"""

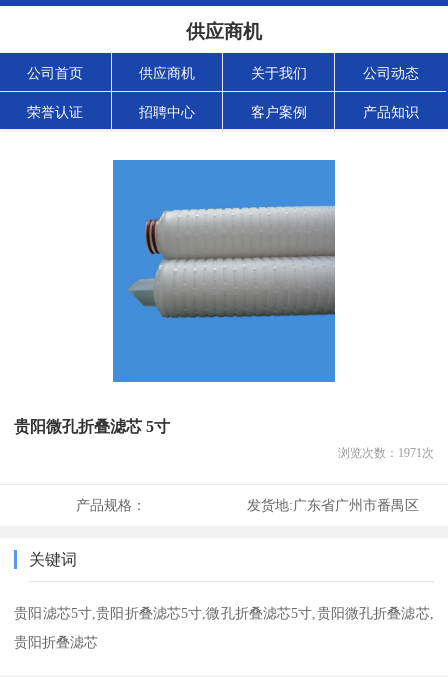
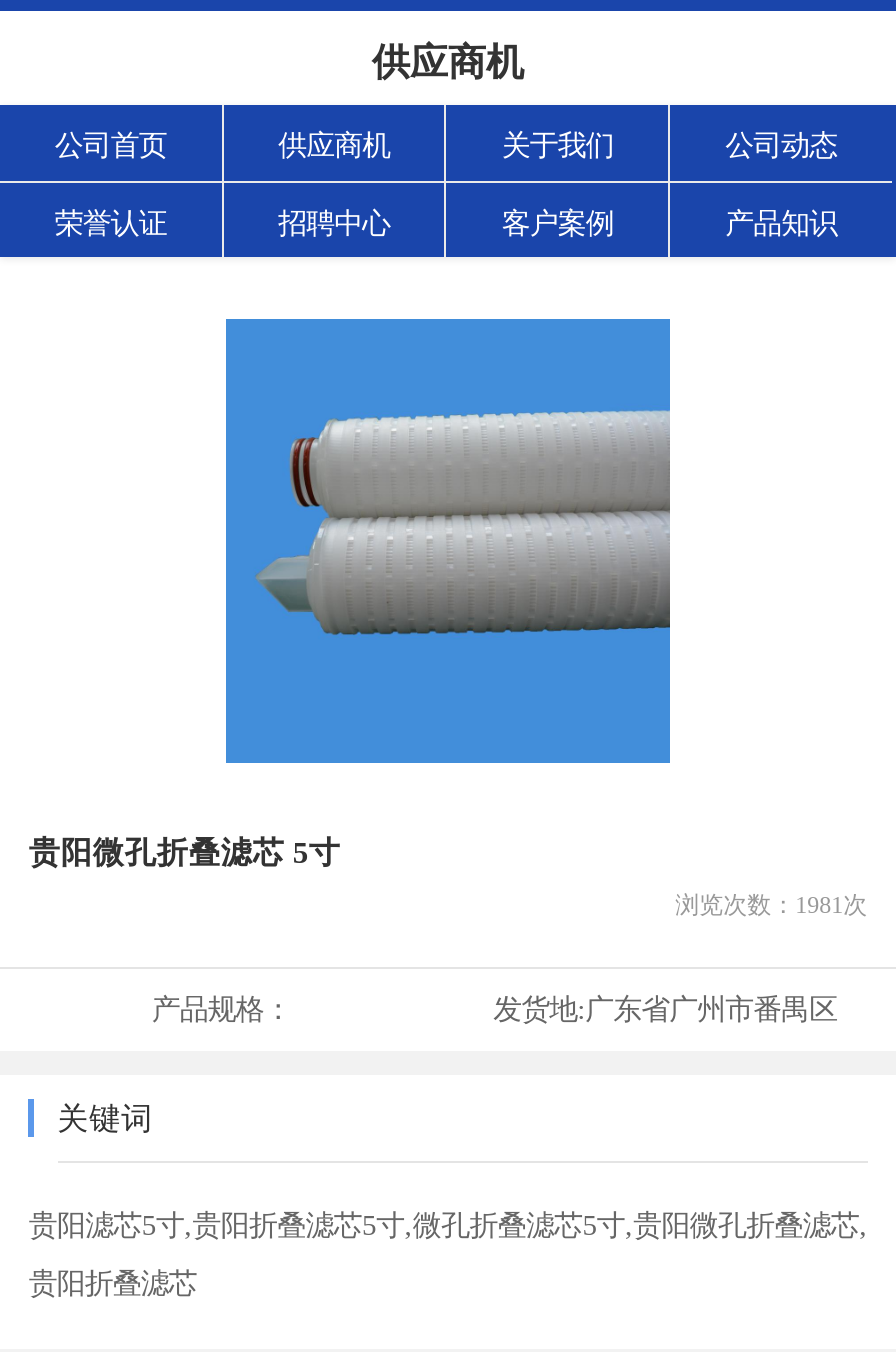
- 浏览次数：1971次
+ 浏览次数：1981次
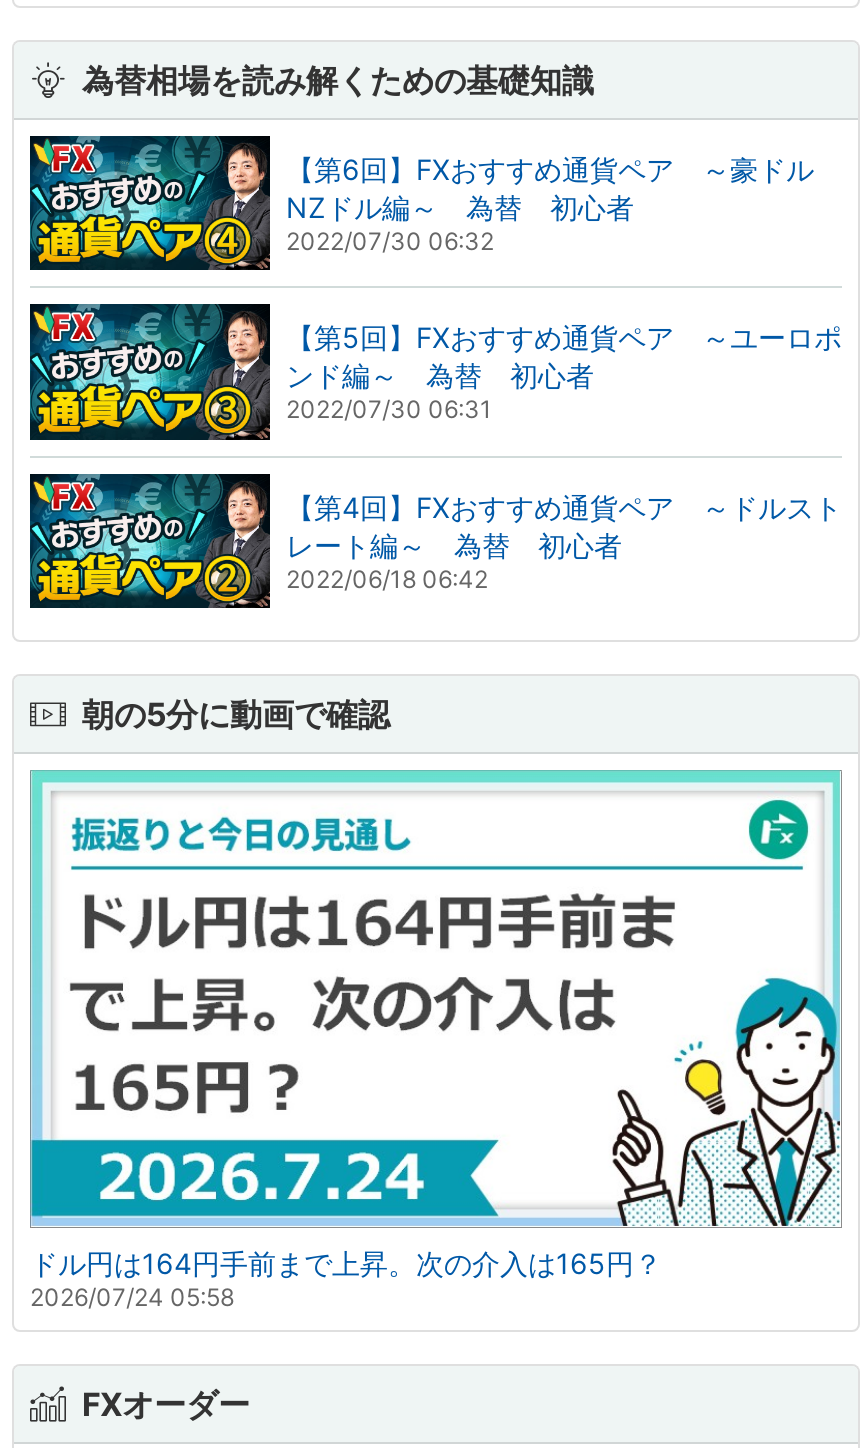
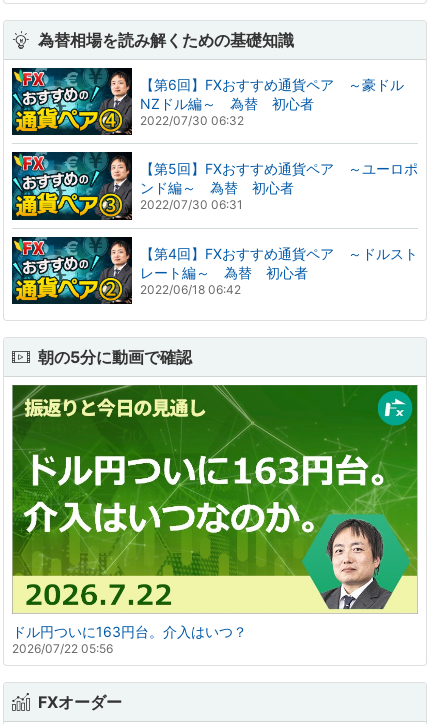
- [image]
- ドル円は164円手前まで上昇。次の介入は165円？
- 2026/07/24 05:58
+ [image]
+ ドル円ついに163円台。介入はいつ？
+ 2026/07/22 05:56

"""

Give the entries again, exactly and in full, with no image included.

● Exercise output:
- 浏览次数：1971次
+ 浏览次数：1981次
- [image]
- ドル円は164円手前まで上昇。次の介入は165円？
- 2026/07/24 05:58
+ [image]
+ ドル円ついに163円台。介入はいつ？
+ 2026/07/22 05:56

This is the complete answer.